Excerpts from a dataset:
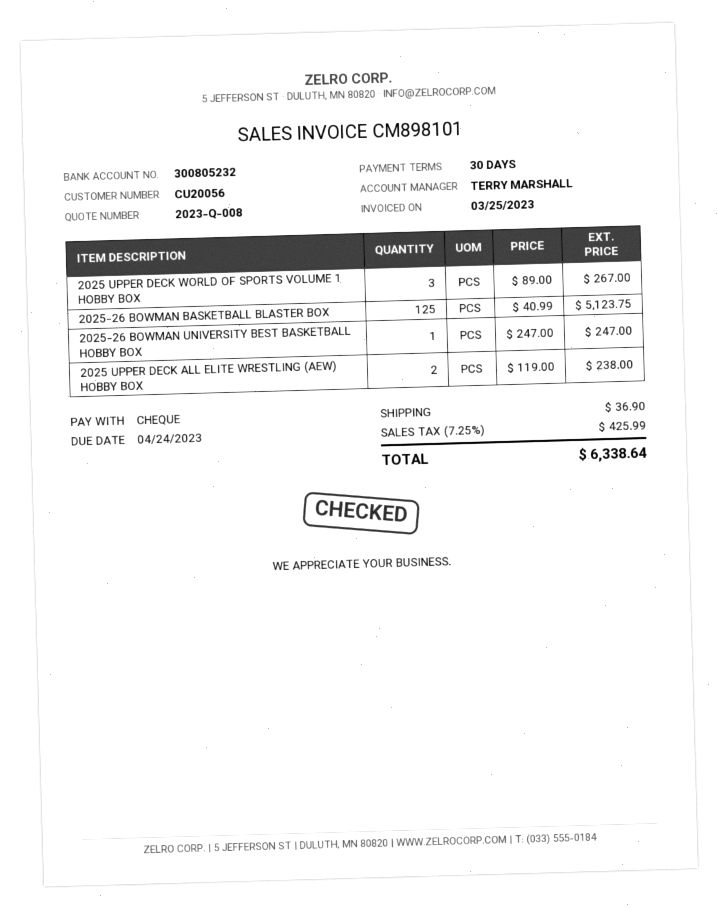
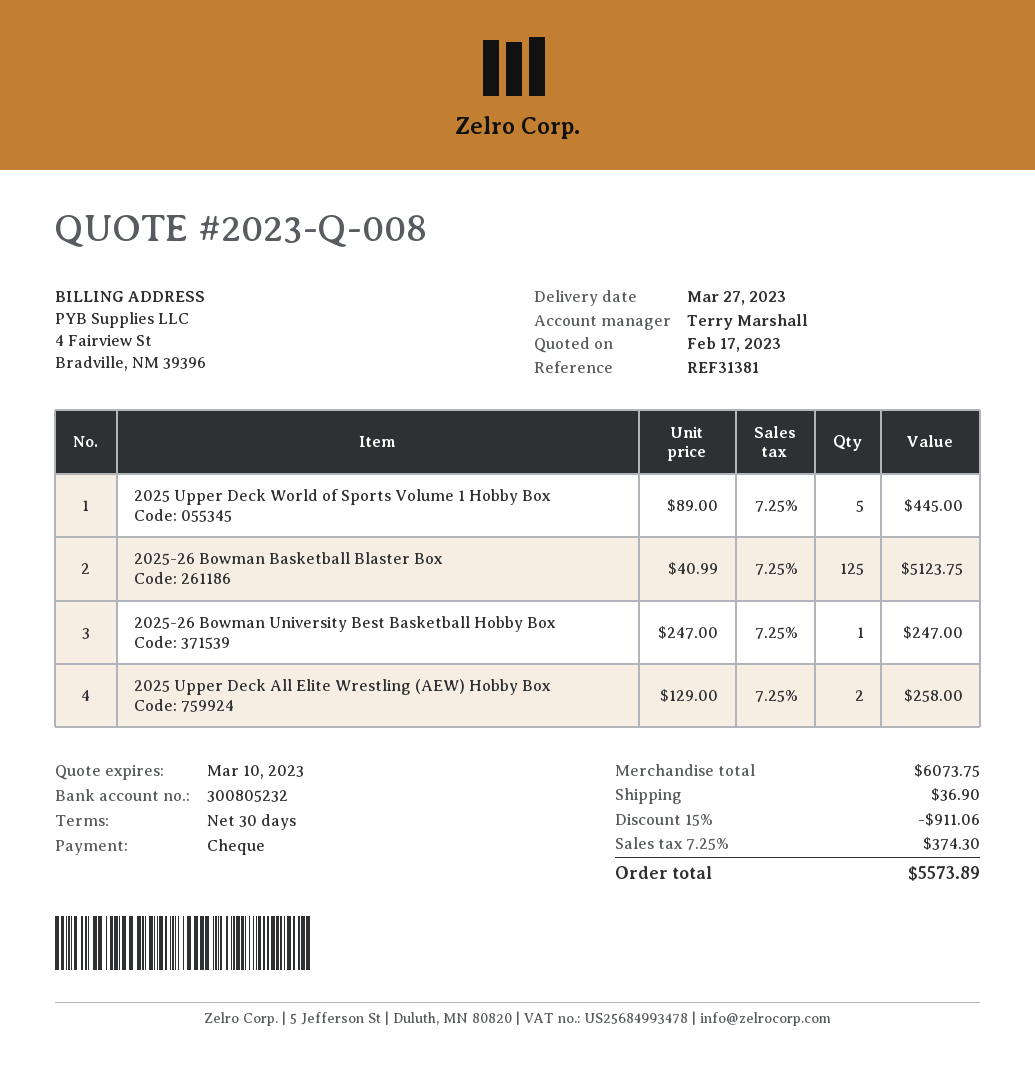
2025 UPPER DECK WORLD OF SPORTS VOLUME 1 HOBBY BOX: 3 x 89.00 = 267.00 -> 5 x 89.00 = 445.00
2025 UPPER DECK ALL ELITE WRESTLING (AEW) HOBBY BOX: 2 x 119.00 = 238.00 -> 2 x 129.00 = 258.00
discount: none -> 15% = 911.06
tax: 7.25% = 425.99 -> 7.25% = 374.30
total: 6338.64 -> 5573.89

...

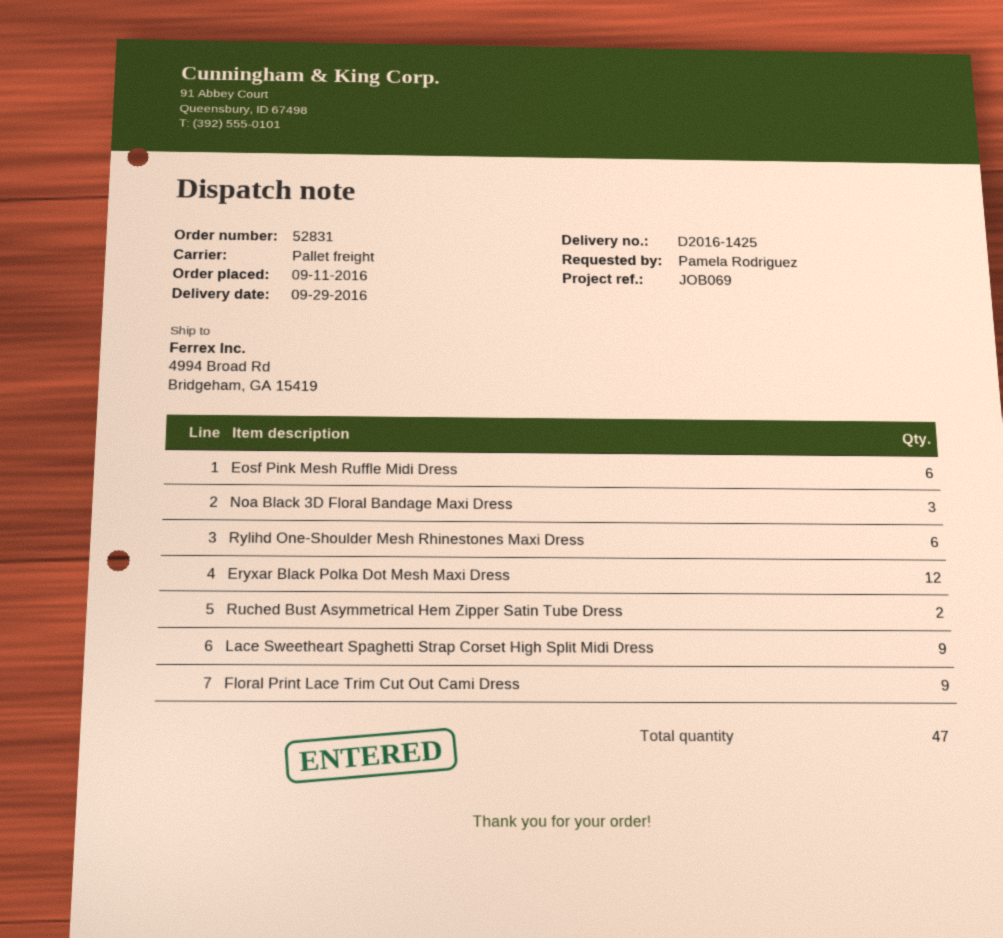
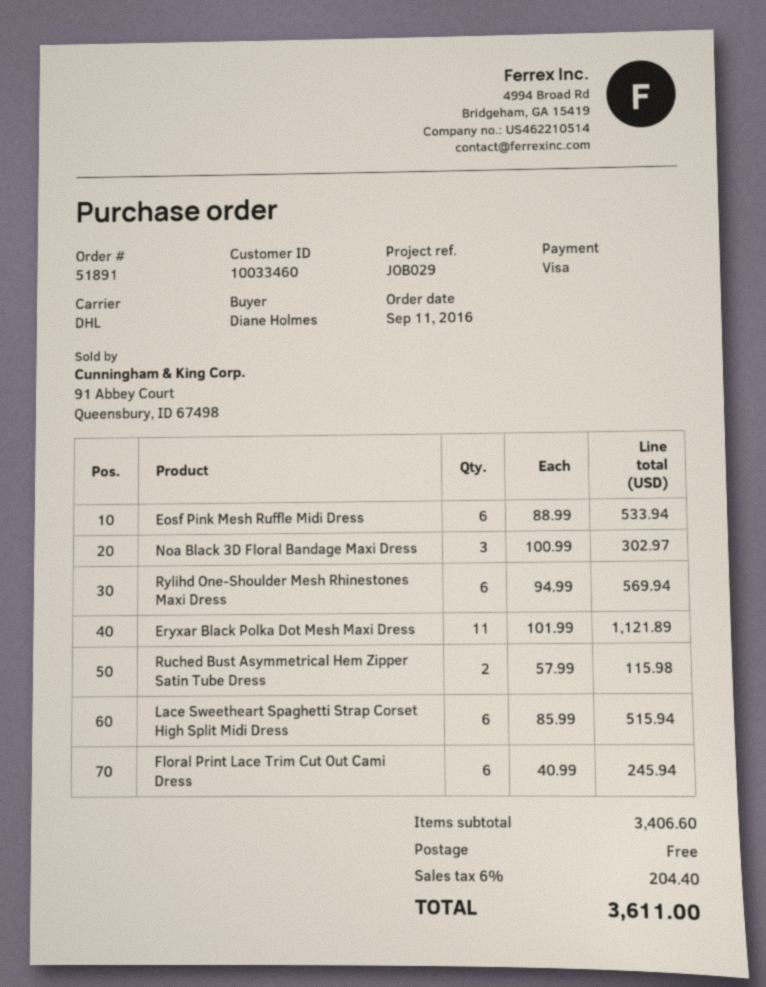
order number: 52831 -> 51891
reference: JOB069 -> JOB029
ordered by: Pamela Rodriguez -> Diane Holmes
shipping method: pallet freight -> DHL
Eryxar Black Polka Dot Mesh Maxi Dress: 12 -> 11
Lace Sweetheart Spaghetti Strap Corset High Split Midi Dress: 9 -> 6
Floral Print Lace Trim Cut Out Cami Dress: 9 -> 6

### What you should do:
Among the entries, how many lines hold the string "UPPER"? Answer with a bare number.

### Your solution:
2